The 19-year-old hospital chain reported a 4.7% decline in overall admissions during the third quarter year over year to just 63,118, although on a same-facility basis admissions were relatively unchanged. Inpatient surgeries lowered by 7.1% over a year ago and 2.5% on a same-facility basis, and profitable emergency room visits were down 9.1% overall and 3.8% same-facility.
The company did better on a same-hospital basis, seeing a 0.7% increase in same-hospital equivalent admissions and a 1.4% increase in same-hospital revenues per equivalent admission. LifePoint's same-facility revenue grew 2.1% year over year to $1.5 billion.
The system also noted a $40 million impairment loss in its results, stemming from the closing of a hospital facility in Louisiana along with merger-related expenses.
Those latter costs arise from a planned merger announced in late July between LifePoint and RCCH HealthCare Partners, owned by private equity giant Apollo Global Management and also based in Brentwood.

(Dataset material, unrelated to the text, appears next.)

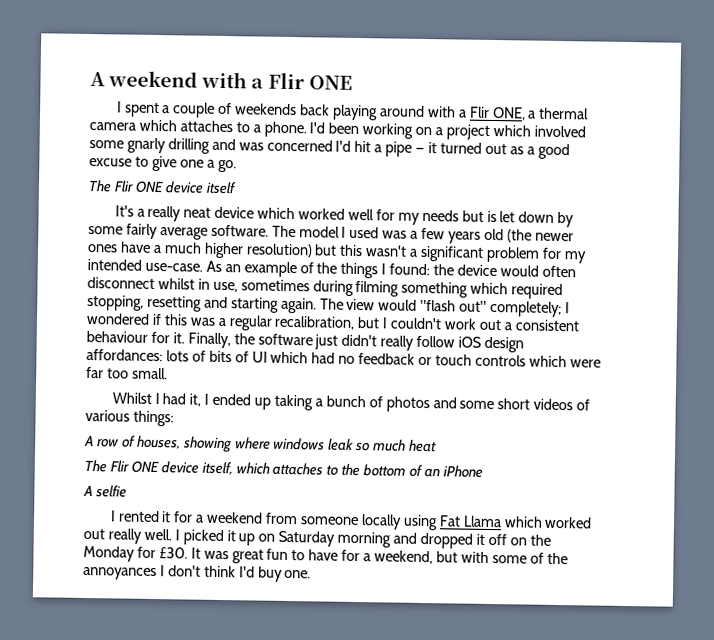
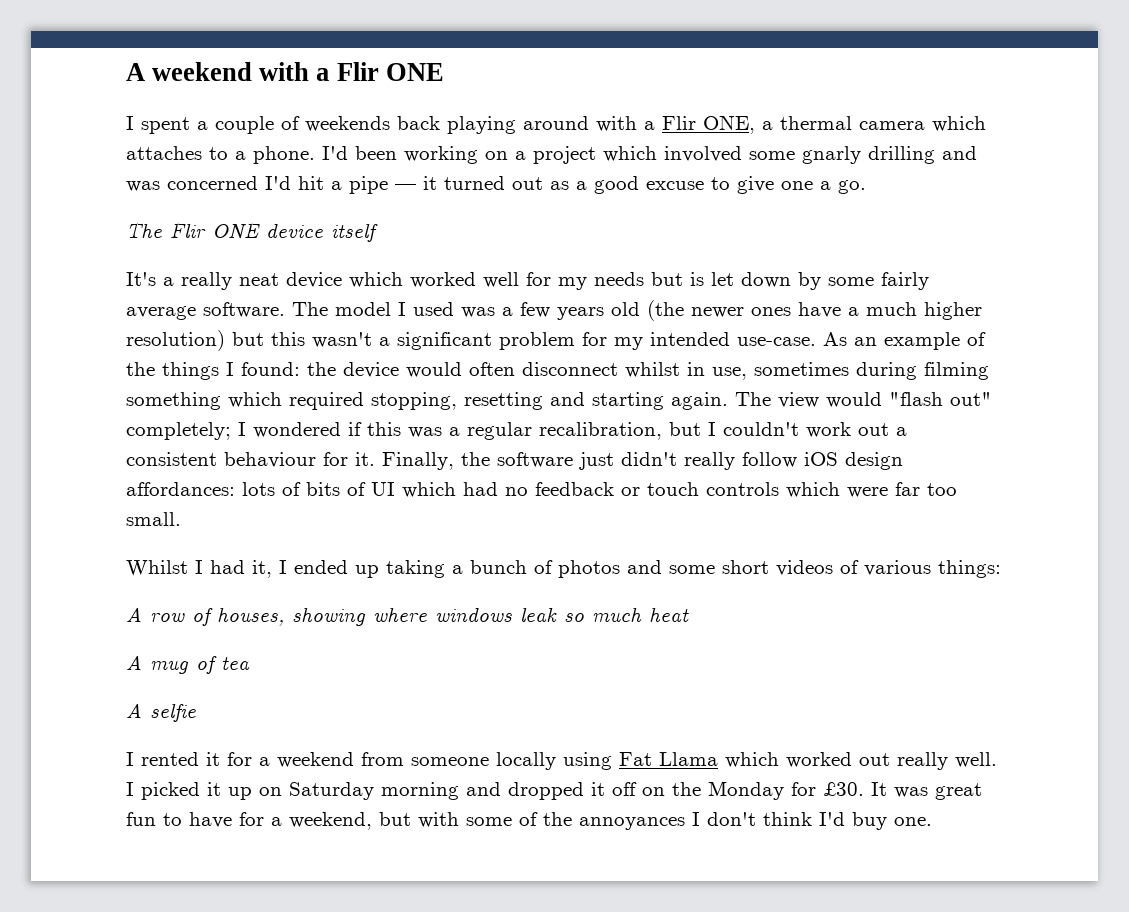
- The Flir ONE device itself, which attaches to the bottom of an iPhone
+ A mug of tea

The deal, which will restructure LifePoint as an RCCH subsidiary, will create a hospital system operating 84 hospitals with a combined revenue of $8 billion. Its portfolio will include physician practices, outpatient clinics and post-acute providers in largely rural areas spanning 30 states.
LifePoint's shareholders will receive $65 per share in cash if the deal goes through for a total bill of $5.6 billion for Apollo (including $2.9 billion in minority interest and net debt).
For the merger to be finalized, LifePoint still needs majority approval from its shareholders along with final regulatory nods. The federal government can no longer block the deal as the applicable waiting period under the Hart-Scott-Rodino Antitrust Improvements Act expired last month.
LifePoint's current chairman and CEO William Carpenter III will retire on completion of the merger, to be relieved at the helm by LifePoint's current COO David Dill. As a result of Carpenter's retirement, Lifepoint accelerated the vesting (and gave Carpenter the ownership) of $21.6 million of outstanding stock-based awards.
In a statement on the earnings results, Carpenter wrote he's "pleased" with LifePoint's third quarter performance, which he attributed to same-hospital revenue growth, effective cost management and strong operating cash flows.
The company's stock price was up slightly Friday afternoon following the earnings release.
LifePoint is not holding a third quarter earnings call due to the coming merger close and a shareholder meeting Monday morning.